- Location: Macon County, Illinois, United States
- Nearest city: Decatur
- Coordinates: 39°46′54.12″N 88°49′41.88″W﻿ / ﻿39.7817000°N 88.8283000°W
- Area: 611 acres (247 ha)

= Fort Daniel Conservation Area =

Fort Daniel Conservation Area is a 611-acre (2.47 km^{2}) park located four miles (6.5 km) east of Mount Zion, Illinois. The land preserve protects the site of the ghost town, Whistleville. Today, the site centers on hiking and picnicking in the Big Creek watershed southeast of Decatur. Seven marked trails comprise 5.1 miles (7.0 km) of hiking opportunities that cross and recross Big Creek. At the north end of the conservation area, a recreational complex includes a picnic shelter, playground, and fire ring. Tree watchers are encouraged to find and identify the sugar maples, chinquapin oaks, pawpaws, wafer ashes, and Kentucky coffeetrees that grow in the area.

The park is maintained by the Macon County Conservation District (MCCD). In 2019, the Illinois Clean Energy Community Foundation awarded a $1 million grant to the MCCD to enable a 173-acre land acquisition adjacent to the existing conservation area. In 2022, the foundation awarded an additional $2.9 million grant to enable a 235-acre land acquisition. The nearest major highway is Illinois Route 121, located southeast of Decatur.

==Eli Ulery House - Woodbine Farm==
In June 2023, the MCCD acquired the five-acre parcel containing the Eli Ulery House, also known as Woodbine Farm. This site is listed on the National Register of Historic Places.

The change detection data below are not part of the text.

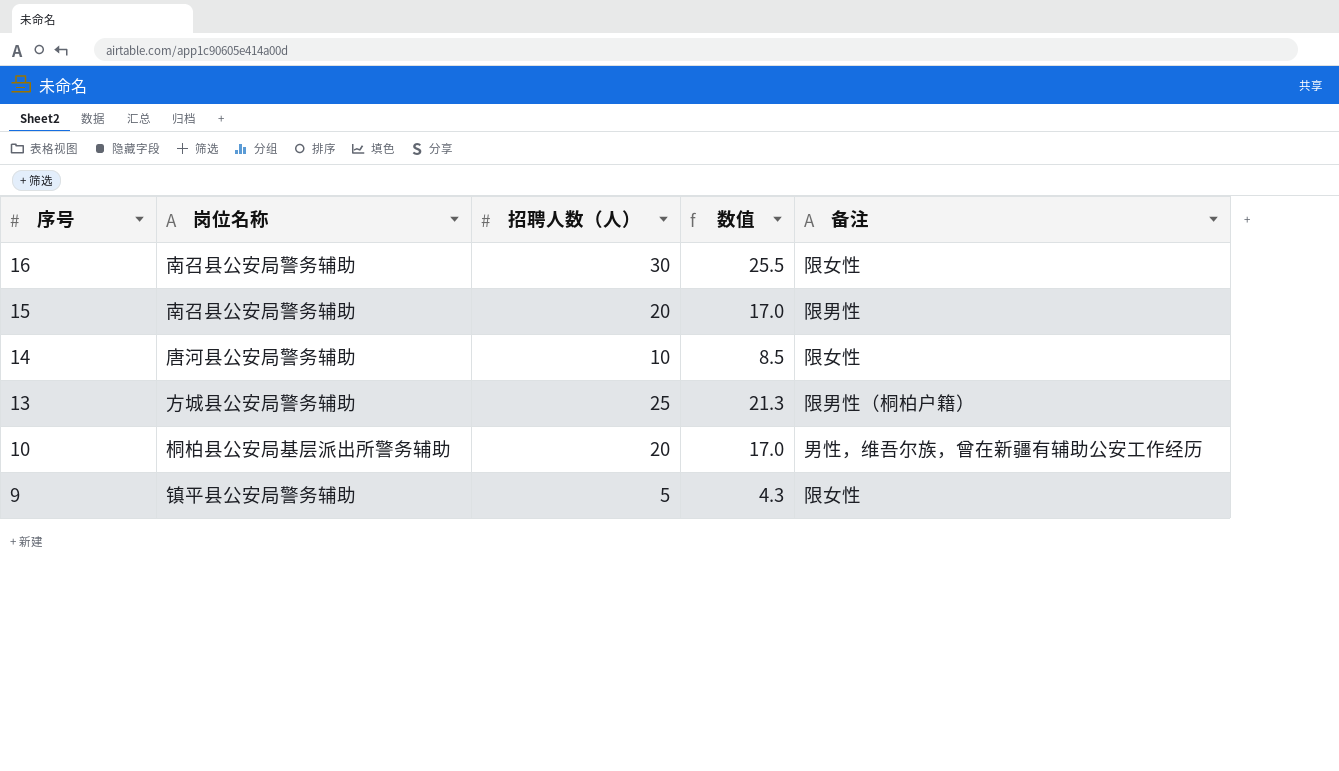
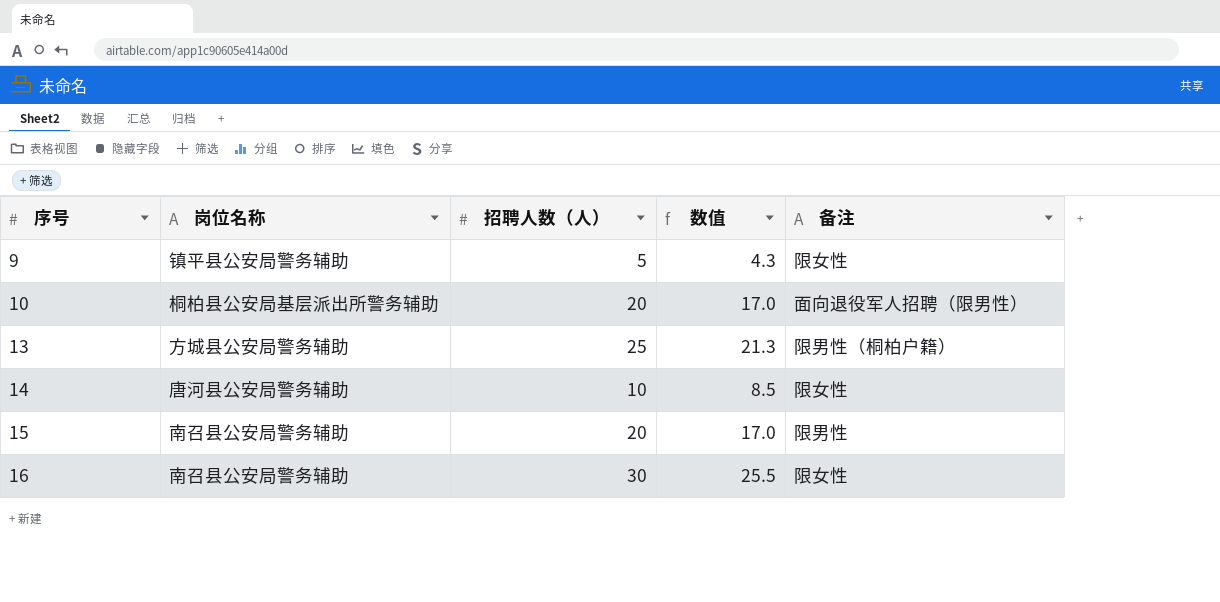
row order: 序号 descending -> 序号 ascending
10 | 备注: 男性，维吾尔族，曾在新疆有辅助公安工作经历 -> 面向退役军人招聘（限男性）

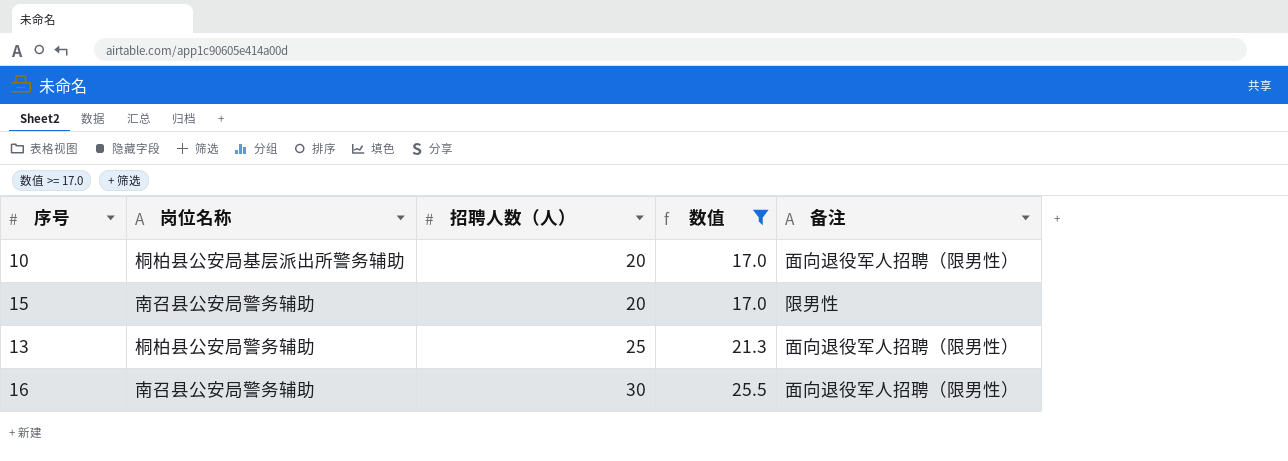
filter: none -> 数值 >= 17.0
row order: 序号 ascending -> 招聘人数（人） ascending
13 | 岗位名称: 方城县公安局警务辅助 -> 桐柏县公安局警务辅助
13 | 备注: 限男性（桐柏户籍） -> 面向退役军人招聘（限男性）
16 | 备注: 限女性 -> 面向退役军人招聘（限男性）

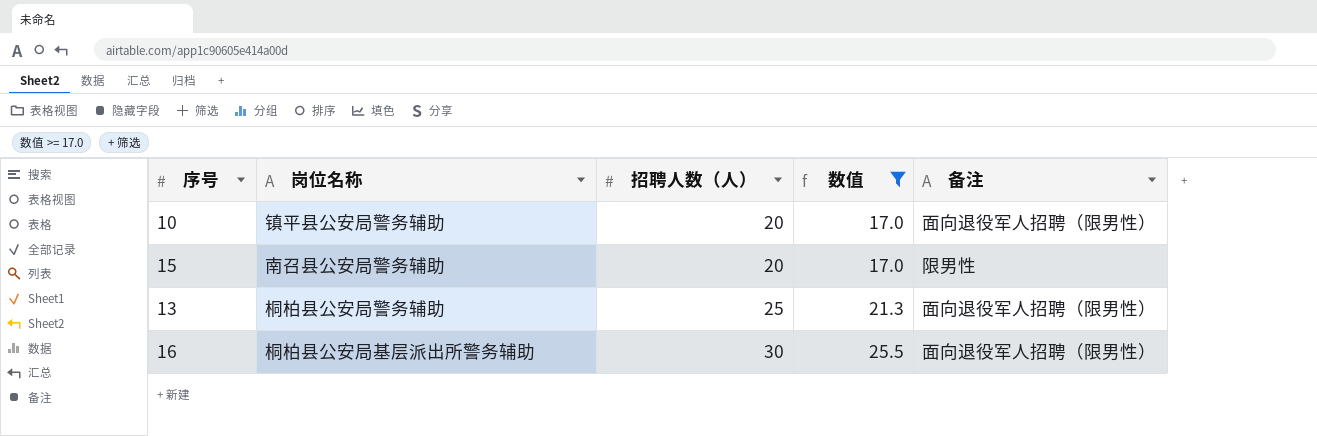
10 | 岗位名称: 桐柏县公安局基层派出所警务辅助 -> 镇平县公安局警务辅助
16 | 岗位名称: 南召县公安局警务辅助 -> 桐柏县公安局基层派出所警务辅助

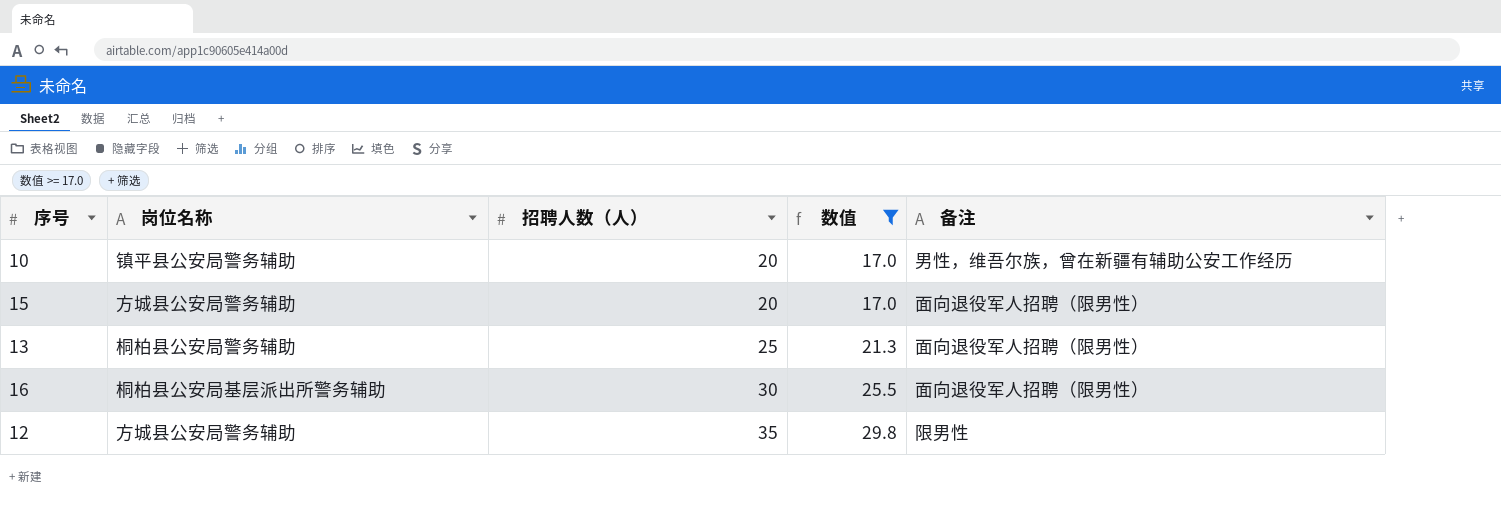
10 | 备注: 面向退役军人招聘（限男性） -> 男性，维吾尔族，曾在新疆有辅助公安工作经历
15 | 岗位名称: 南召县公安局警务辅助 -> 方城县公安局警务辅助
15 | 备注: 限男性 -> 面向退役军人招聘（限男性）
row 12: none -> 方城县公安局警务辅助 | 35 | 29.8 | 限男性

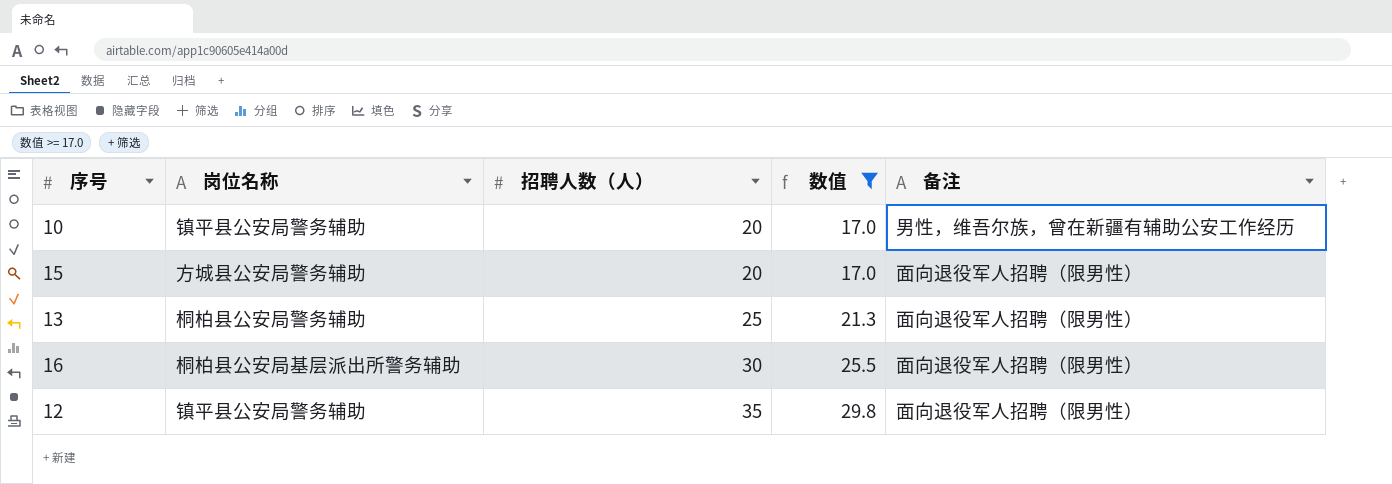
12 | 岗位名称: 方城县公安局警务辅助 -> 镇平县公安局警务辅助
12 | 备注: 限男性 -> 面向退役军人招聘（限男性）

==2025 Pothole Prairie and Seasonal Wetland Creation==
The MCCD applied for and was awarded an Open Space Land Acquisition & Development grant (OS-24-2517) by the Illinois Department of Natural Resources (IDNR) in 2024 in the amount of $600,000. This project involves converting old farmland, acquired by the district in 2023, into a unique pothole prairie ecosystem. A pothole prairie is a habitat characterized by many small, shallow wetlands surrounded by prairie. The district plans to add new trails and access points as well as educational and interpretive signage in this area.

==Whistleville==
Although the upper Big Creek watershed is open space now, it was one of the first areas settled by Euro-Americans in the 1820s in what became Macon County. Looking for timber and firewood on the unforested prairie, the settlers found mature oaks and hickories here. The first arrivals named their pioneer village Whistleville. Soon, a stagecoach route made the settlement a port of call between Indiana and Central Illinois. Early settlers were mostly from the American South, and the settlement was identified as a location of Southern sympathizers during the American Civil War. After the Civil War, Whistleville dwindled and disappeared, becoming a ghost town.